Q: "Rapid progress, to where humans learned to control their military with drugs..."
Three main options there, I think.
Q might be talking about drugs that have a controlling chemical effect - i.e. they make the soldiers go suitably berserk in attack and suitably docile when ordered around by their superiors. Or he might be talking about drugs that make the soldiers feel good, and control that is exerted through regulating the soldiers' access to that drug. Or he might simply be talking about what every military does today already - giving the soldiers drugs that keep them going where non-drugged individuals would fall fast asleep or stop to nurse their wounds.
We see Q-as-soldier take a sniff from his drug dispenser and apparently enjoy the experience. This might suggest Option B, but how is it control when the soldier is given his own supply of the drug to carry? How is the drugged soldier made aware of the fact that only obedience guarantees resupply, when the onboard supply already makes him insensitive to such Earthly troubles?

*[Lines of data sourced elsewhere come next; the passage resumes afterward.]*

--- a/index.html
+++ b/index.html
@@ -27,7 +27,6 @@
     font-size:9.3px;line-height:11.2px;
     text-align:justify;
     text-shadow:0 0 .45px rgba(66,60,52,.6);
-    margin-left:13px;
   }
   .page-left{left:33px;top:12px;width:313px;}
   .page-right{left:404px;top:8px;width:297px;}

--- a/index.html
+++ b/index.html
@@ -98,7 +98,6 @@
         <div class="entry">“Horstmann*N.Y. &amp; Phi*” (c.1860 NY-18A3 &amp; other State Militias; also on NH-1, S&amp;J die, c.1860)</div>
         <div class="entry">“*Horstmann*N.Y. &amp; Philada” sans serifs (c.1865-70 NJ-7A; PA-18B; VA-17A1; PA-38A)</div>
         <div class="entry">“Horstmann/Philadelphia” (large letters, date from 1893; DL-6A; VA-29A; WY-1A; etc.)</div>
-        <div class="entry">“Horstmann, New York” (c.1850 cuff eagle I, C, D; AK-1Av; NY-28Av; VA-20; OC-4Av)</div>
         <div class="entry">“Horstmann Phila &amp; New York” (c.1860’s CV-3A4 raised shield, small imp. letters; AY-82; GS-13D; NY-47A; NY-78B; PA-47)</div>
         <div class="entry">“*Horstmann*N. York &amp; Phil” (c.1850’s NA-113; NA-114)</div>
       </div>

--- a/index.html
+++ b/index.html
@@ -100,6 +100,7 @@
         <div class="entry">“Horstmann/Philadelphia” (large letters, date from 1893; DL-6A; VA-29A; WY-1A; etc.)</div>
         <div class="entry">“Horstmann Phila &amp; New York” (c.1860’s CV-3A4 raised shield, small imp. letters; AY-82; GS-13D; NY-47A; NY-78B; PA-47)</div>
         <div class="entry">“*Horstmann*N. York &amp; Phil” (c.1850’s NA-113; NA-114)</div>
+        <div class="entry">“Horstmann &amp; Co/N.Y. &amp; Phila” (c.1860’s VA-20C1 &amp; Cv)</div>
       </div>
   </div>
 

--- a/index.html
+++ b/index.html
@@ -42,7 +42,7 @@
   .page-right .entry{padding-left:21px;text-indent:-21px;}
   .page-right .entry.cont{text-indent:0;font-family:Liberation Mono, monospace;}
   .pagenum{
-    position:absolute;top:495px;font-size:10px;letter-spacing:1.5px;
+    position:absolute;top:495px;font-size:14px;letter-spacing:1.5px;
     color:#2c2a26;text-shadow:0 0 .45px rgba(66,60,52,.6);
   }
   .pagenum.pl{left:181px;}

OTOH, leaving the soldier to himself do the sniffing makes Option A a bit unlikely. How does one guarantee that the soldier doesn't take the berserking dose when asked to become docile?
Option C would sound the likeliest, really. But is it really "control"? Keeping soldiers on uppers has already backfired a couple of times, most notably in recent high-profile media wars where blue-on-blue incidents get unwelcome publicity.
The padded suit is a very welcome scifi element, BTW. Protecting a soldier with soft pillows looks really futuristic for the 1980s (or even today, despite the proliferation of frontline flak jackets) and at the same time oddly realistic... Perhaps the Klingons have the right idea after all?